▶ _Provided material_
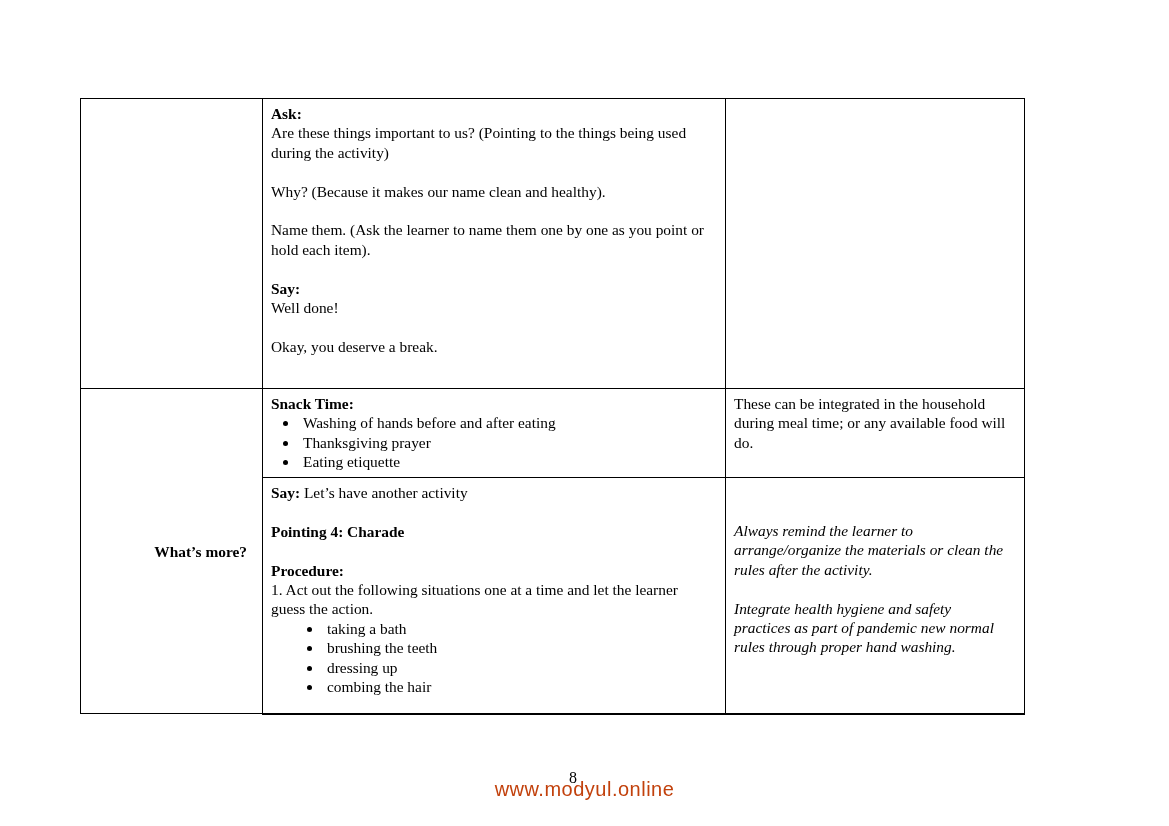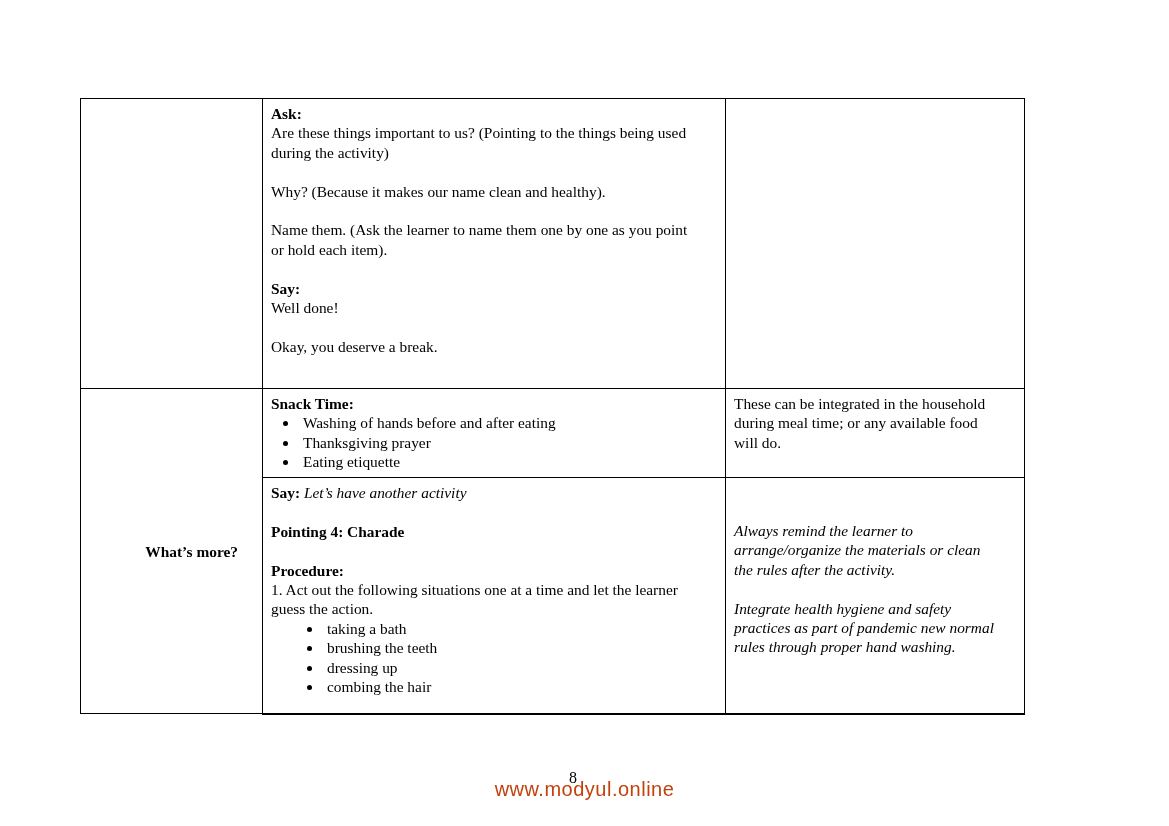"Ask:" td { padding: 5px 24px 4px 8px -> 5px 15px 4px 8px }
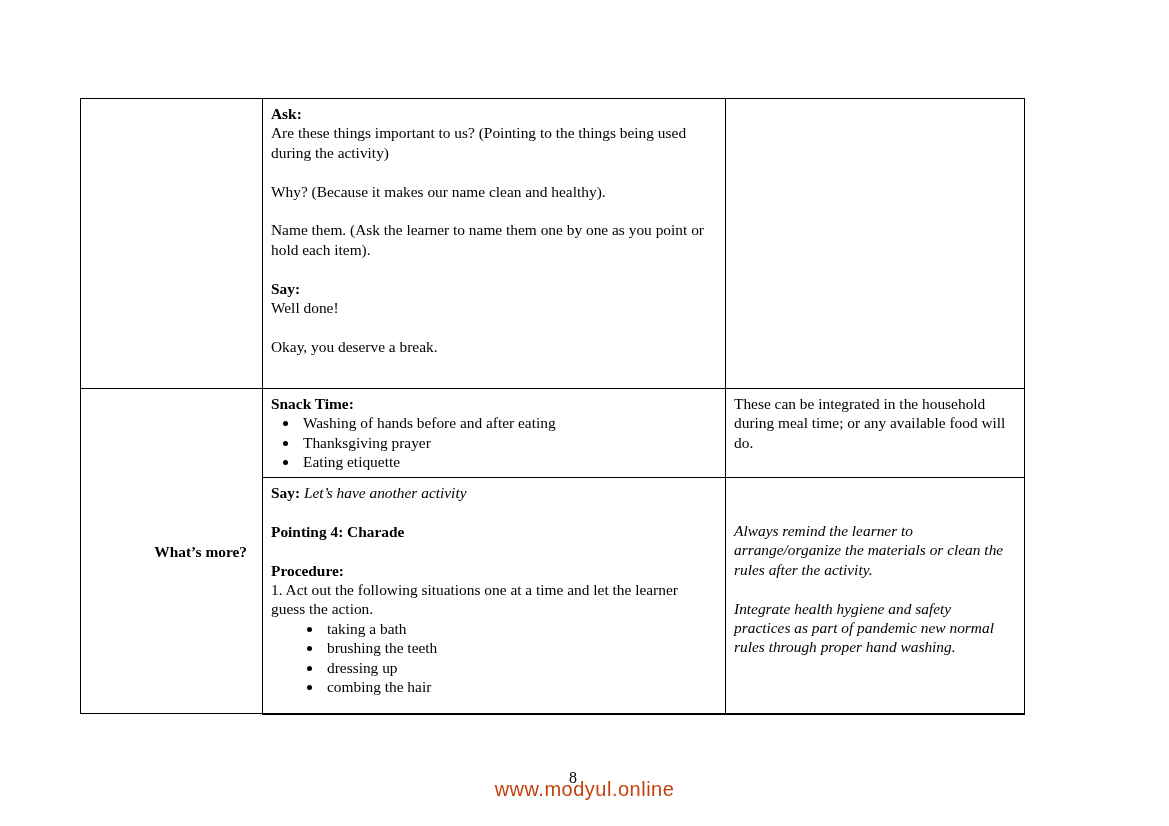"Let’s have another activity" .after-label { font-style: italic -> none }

* * *

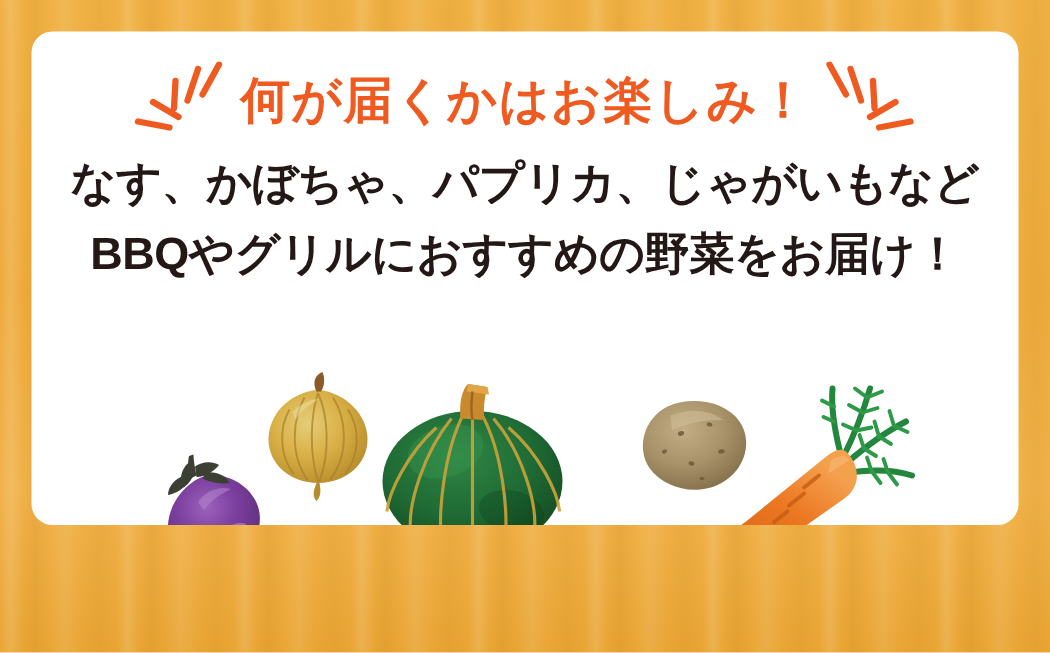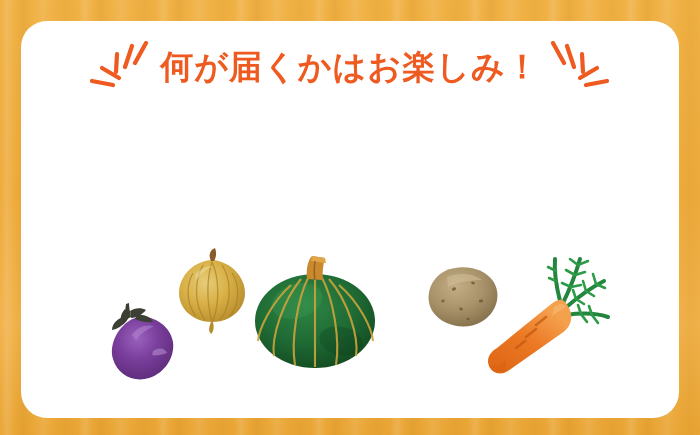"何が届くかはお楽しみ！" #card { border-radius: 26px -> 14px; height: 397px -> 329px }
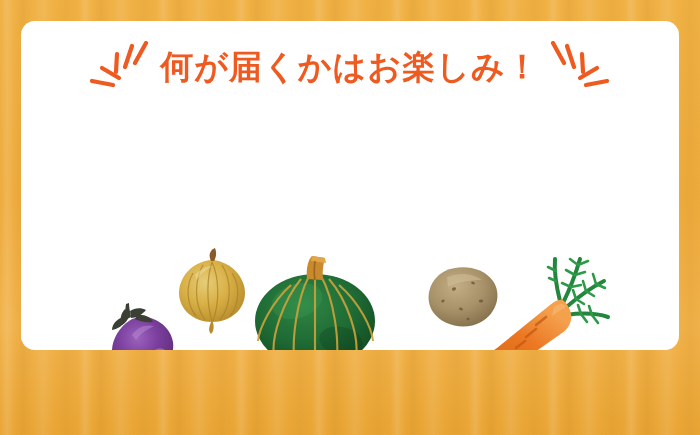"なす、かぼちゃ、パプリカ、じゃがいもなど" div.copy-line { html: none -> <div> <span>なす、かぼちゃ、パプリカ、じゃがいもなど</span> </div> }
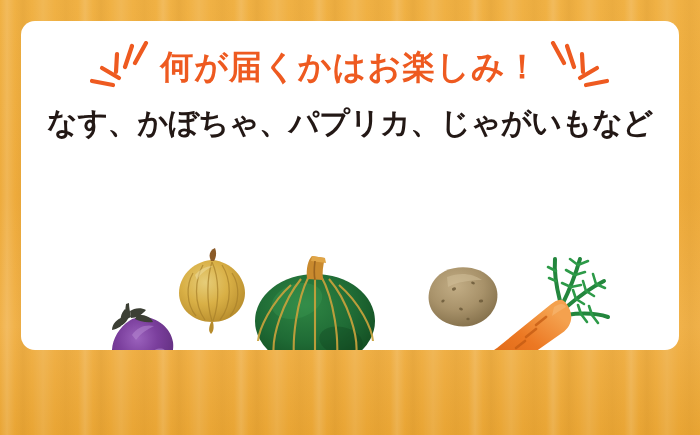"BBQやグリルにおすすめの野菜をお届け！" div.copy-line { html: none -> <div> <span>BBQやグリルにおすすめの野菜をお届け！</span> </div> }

▶ _Task details_
Above are the records; copy exactly the lines from the one with "padding: 5px 24px" through the one with "font-style: italic ->", including both, and nothing more. Leave out pictures.

▶ _Task response_
"Ask:" td { padding: 5px 24px 4px 8px -> 5px 15px 4px 8px }
"Let’s have another activity" .after-label { font-style: italic -> none }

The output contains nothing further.